Despite its troubling storyline, I loved the way Audrey Niffeneggar wove The Time Traveler’s Wife together. It was a completely orignal story with highly memorable characters. You don’t see too many stories like that. You see memorable characters but they are by and large wrapped in a good plot we’ve seen before. So, I’ve been anxious for Niffeneggar’s next offering and here it is: Her Fearful Symmetry, which will release tomorrow. Her publisher sez: “Six years after the phenomenal success of The Time Traveler’s Wife, Audrey Niffenegger has returned with a spectacularly compelling and haunting second novel set in and around Highgate Cemetery in London. . . Niffenegger weaves a captivating story in Her Fearful Symmetry about love and identity, about secrets and sisterhood, and about the tenacity of life — even after death.” There is apparently a ghost in this story, and I happen to like intelligent ghost stories. Not the creepy kind. The “What if?” kind. . .
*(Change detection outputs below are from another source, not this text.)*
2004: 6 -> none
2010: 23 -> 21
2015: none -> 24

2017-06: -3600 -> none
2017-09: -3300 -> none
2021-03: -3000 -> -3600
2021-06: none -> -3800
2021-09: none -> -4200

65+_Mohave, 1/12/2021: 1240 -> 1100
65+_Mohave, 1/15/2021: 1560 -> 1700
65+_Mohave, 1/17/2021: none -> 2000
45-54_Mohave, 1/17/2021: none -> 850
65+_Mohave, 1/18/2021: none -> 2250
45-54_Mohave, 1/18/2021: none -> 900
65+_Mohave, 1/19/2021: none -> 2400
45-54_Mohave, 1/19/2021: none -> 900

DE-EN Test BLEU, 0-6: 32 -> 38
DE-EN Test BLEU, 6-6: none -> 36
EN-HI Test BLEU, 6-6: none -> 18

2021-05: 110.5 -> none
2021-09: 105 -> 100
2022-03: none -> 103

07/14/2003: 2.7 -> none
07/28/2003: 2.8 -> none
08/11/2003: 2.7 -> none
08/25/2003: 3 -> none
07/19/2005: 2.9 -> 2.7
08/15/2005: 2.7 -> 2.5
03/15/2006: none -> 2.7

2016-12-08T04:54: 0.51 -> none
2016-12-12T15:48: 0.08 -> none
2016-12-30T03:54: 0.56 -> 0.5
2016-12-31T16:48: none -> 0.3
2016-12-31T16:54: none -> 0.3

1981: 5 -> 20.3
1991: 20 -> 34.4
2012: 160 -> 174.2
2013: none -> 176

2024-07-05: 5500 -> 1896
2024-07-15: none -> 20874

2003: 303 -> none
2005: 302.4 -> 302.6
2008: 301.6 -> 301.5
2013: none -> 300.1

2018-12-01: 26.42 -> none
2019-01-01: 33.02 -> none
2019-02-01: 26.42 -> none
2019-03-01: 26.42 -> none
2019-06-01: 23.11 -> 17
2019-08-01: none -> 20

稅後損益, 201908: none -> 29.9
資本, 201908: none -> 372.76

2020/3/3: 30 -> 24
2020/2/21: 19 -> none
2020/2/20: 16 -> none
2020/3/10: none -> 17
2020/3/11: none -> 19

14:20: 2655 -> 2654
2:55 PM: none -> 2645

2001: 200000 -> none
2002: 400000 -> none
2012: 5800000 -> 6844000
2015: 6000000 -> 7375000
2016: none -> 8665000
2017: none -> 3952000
And I’ve already mentioned in an earlier post that I am so looking forward to Anita Diamant’s newest, Day After Night. I read The Red Tent a number of years ago and enjoyed that book so much. And since I like stories that take me to the past, I am hoping to be swept away again by Diamant’s flair for storytelling from another time.

So that’s the line-up! Wish I could read them all and not have to do anything else . . .

What’s on your fall reading list?

See you on Friday. Mary DeMuth will be in the house. . .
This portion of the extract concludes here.